### DIRECTIONS
In the material below, count the lines with the word "none" and state that number only.

=== RECORDS FOR THE TASK ===

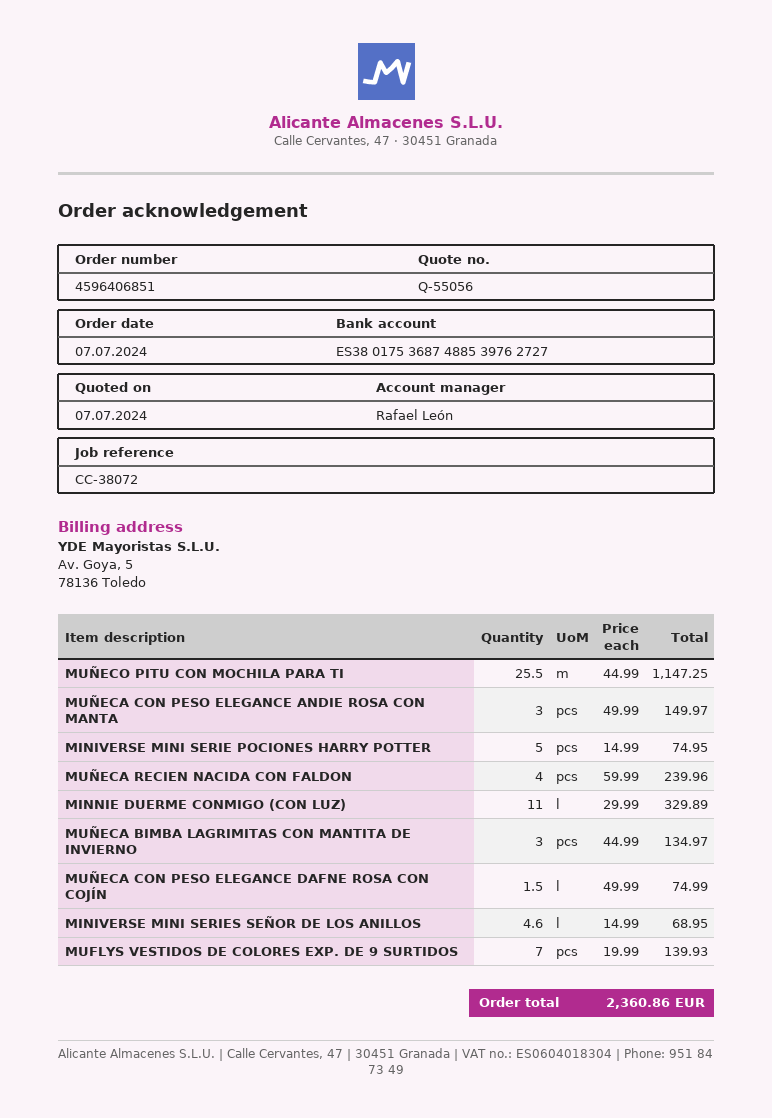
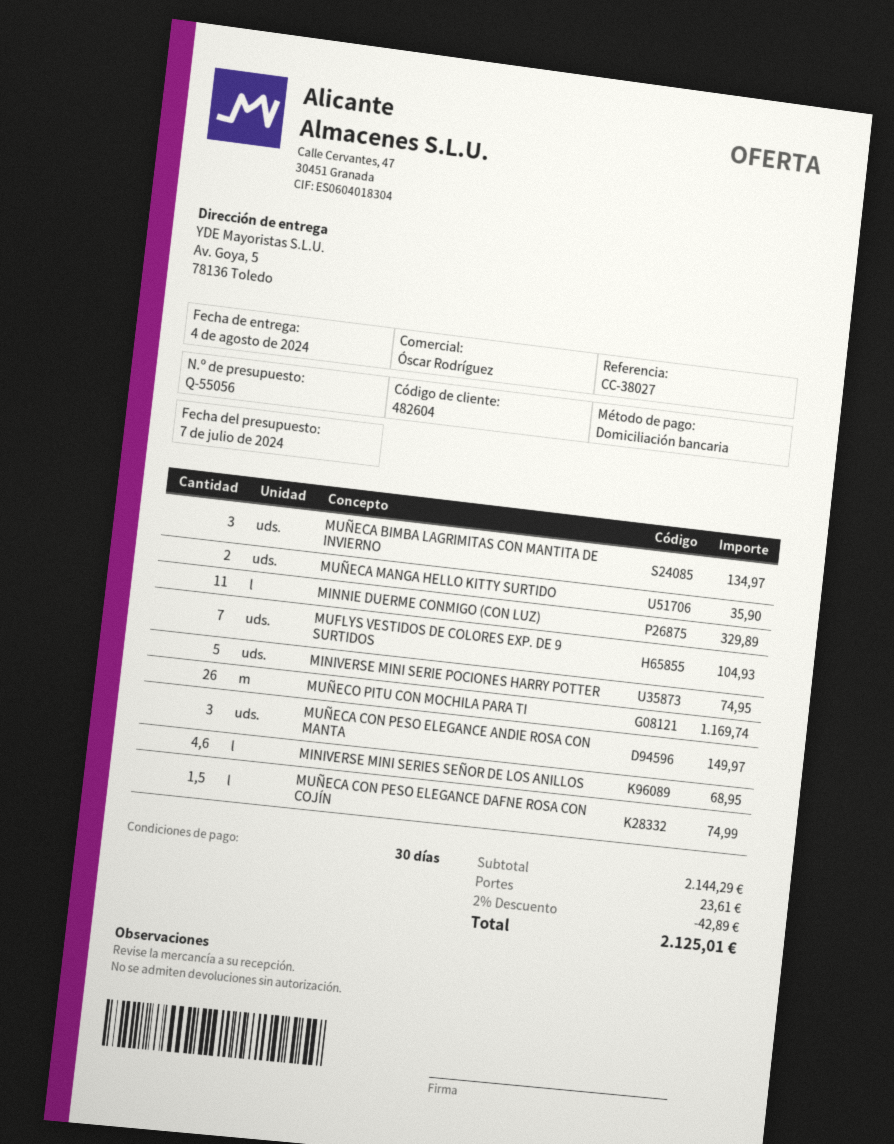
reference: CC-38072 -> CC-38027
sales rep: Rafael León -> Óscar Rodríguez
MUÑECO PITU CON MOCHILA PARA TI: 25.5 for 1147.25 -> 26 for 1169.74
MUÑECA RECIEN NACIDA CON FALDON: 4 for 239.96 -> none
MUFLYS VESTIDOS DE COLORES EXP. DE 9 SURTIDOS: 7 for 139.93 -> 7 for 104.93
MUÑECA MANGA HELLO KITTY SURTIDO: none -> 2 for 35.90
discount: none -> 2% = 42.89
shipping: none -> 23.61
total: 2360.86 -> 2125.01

===
=== RECORDS FOR THE TASK ===

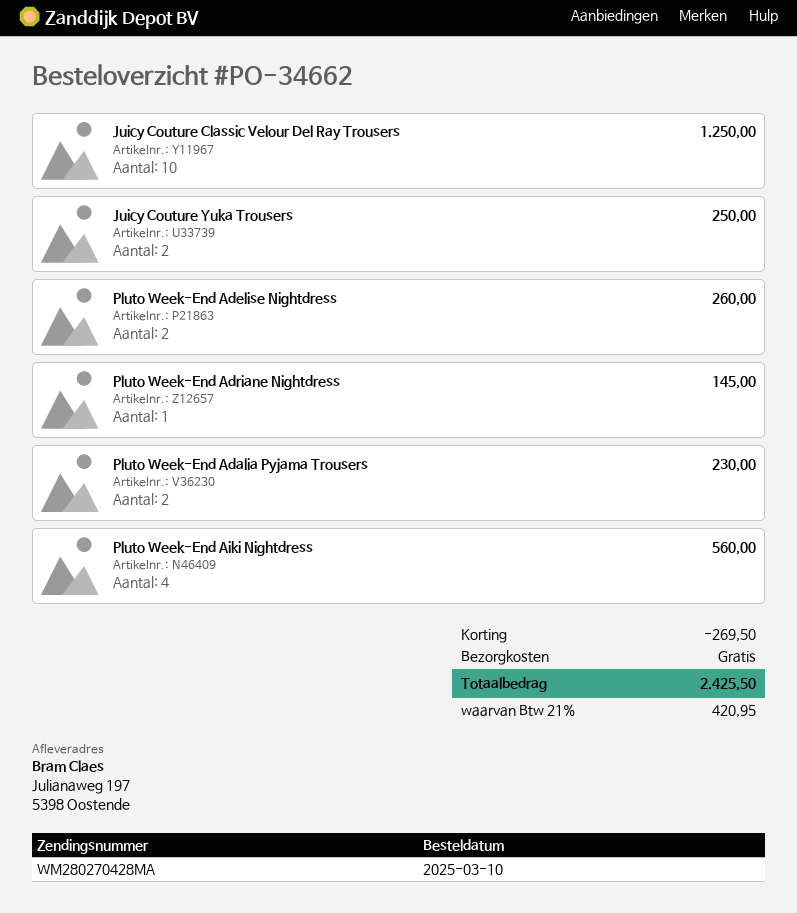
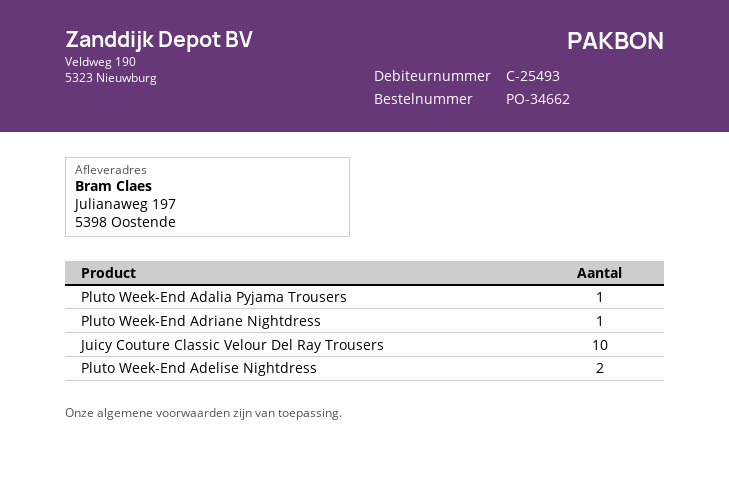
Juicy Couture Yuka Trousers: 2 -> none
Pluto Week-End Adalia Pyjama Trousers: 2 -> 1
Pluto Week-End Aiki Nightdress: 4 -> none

===

### TASK OUTPUT
6